[RECORD EXTRACTS]
----

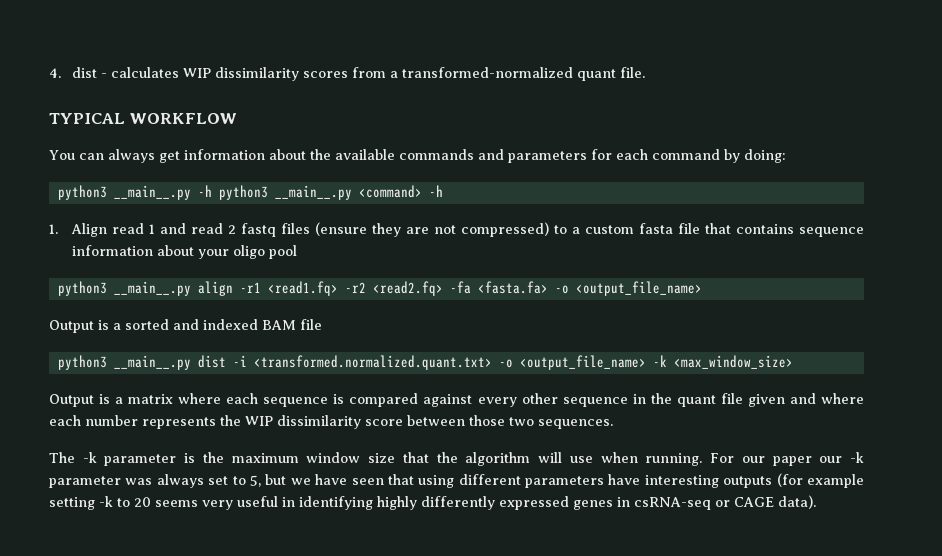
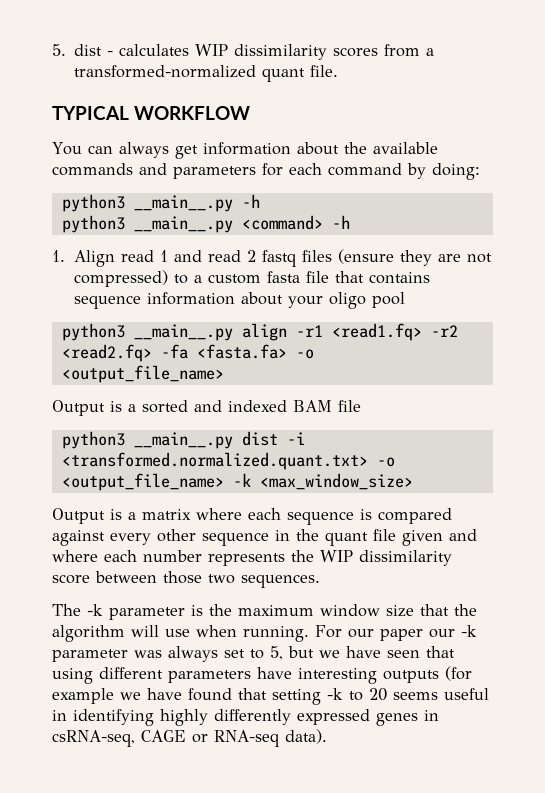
- 4. dist - calculates WIP dissimilarity scores from a transformed-normalized quant file.
+ 5. dist - calculates WIP dissimilarity scores from a transformed-normalized quant file.
- python3 __main__.py -h python3 __main__.py <command> -h
+ python3 __main__.py -h
+ python3 __main__.py <command> -h
- For our paper our -k parameter was always set to 5, but we have seen that using different parameters have interesting outputs (for example setting -k to 20 seems very useful in identifying highly differently expressed genes in csRNA-seq or CAGE data).
+ For our paper our -k parameter was always set to 5, but we have seen that using different parameters have interesting outputs (for example we have found that setting -k to 20 seems useful in identifying highly differently expressed genes in csRNA-seq, CAGE or RNA-seq data).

----

[PROBLEM]
Copy out precisely the lines from the line with "- python3 __main__.py" to the line with "- For our paper" in the material above, including those two lines and omitting all the rest.

[TASK RESPONSE]
- python3 __main__.py -h python3 __main__.py <command> -h
+ python3 __main__.py -h
+ python3 __main__.py <command> -h
- For our paper our -k parameter was always set to 5, but we have seen that using different parameters have interesting outputs (for example setting -k to 20 seems very useful in identifying highly differently expressed genes in csRNA-seq or CAGE data).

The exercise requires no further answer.